Your instructions: An image-free, exact copy of the records below is required.

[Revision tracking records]
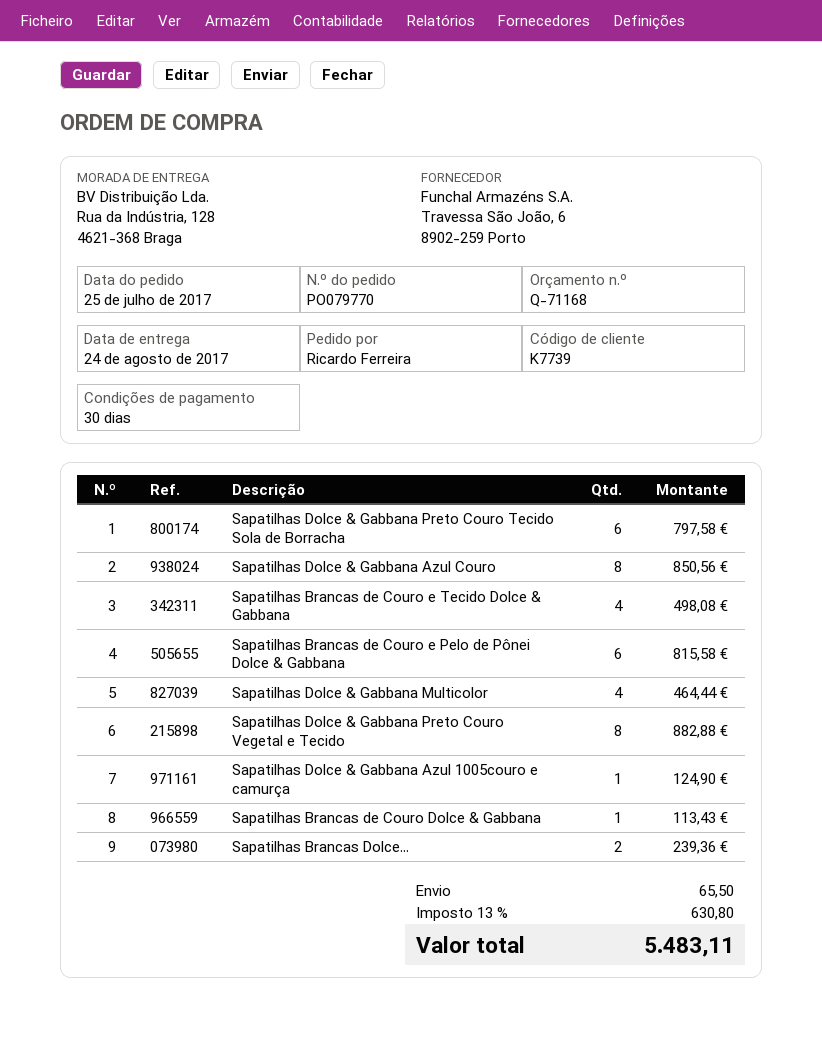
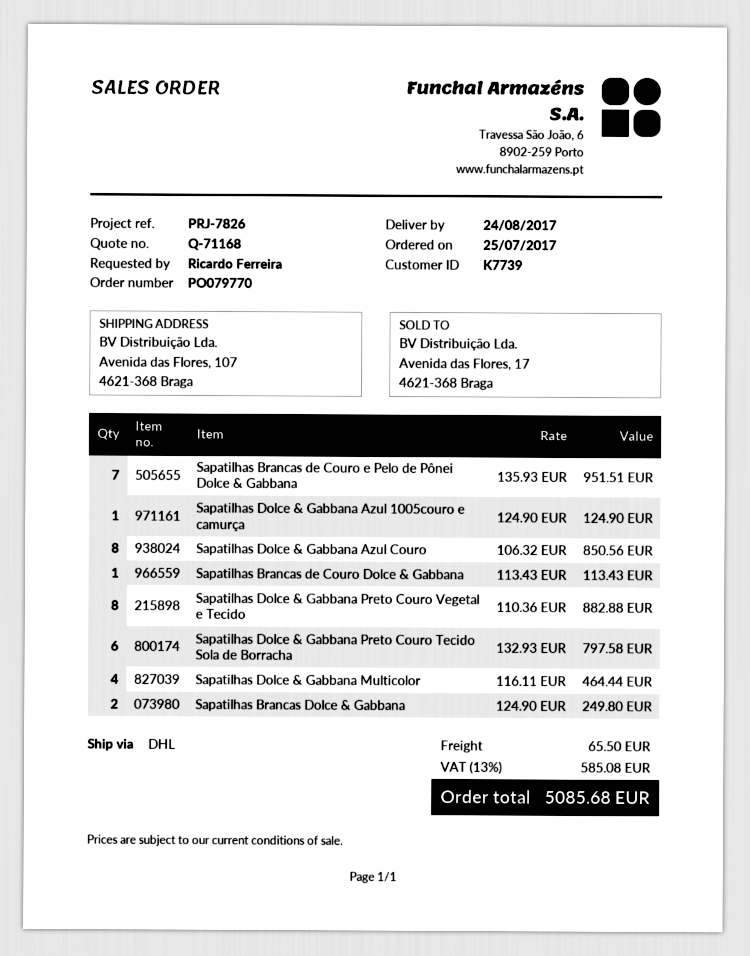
ship to: Rua da Indústria, 128, 4621-368 Braga -> Avenida das Flores, 107, 4621-368 Braga
Sapatilhas Brancas de Couro e Tecido Dolce & Gabbana: 4 for 498.08 -> none
Sapatilhas Brancas de Couro e Pelo de Pônei Dolce & Gabbana: 6 for 815.58 -> 7 for 951.51
Sapatilhas Brancas Dolce...: 2 for 239.36 -> 2 for 249.80
tax: 13% = 630.80 -> 13% = 585.08
total: 5483.11 -> 5085.68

Result for this exercise:
ship to: Rua da Indústria, 128, 4621-368 Braga -> Avenida das Flores, 107, 4621-368 Braga
Sapatilhas Brancas de Couro e Tecido Dolce & Gabbana: 4 for 498.08 -> none
Sapatilhas Brancas de Couro e Pelo de Pônei Dolce & Gabbana: 6 for 815.58 -> 7 for 951.51
Sapatilhas Brancas Dolce...: 2 for 239.36 -> 2 for 249.80
tax: 13% = 630.80 -> 13% = 585.08
total: 5483.11 -> 5085.68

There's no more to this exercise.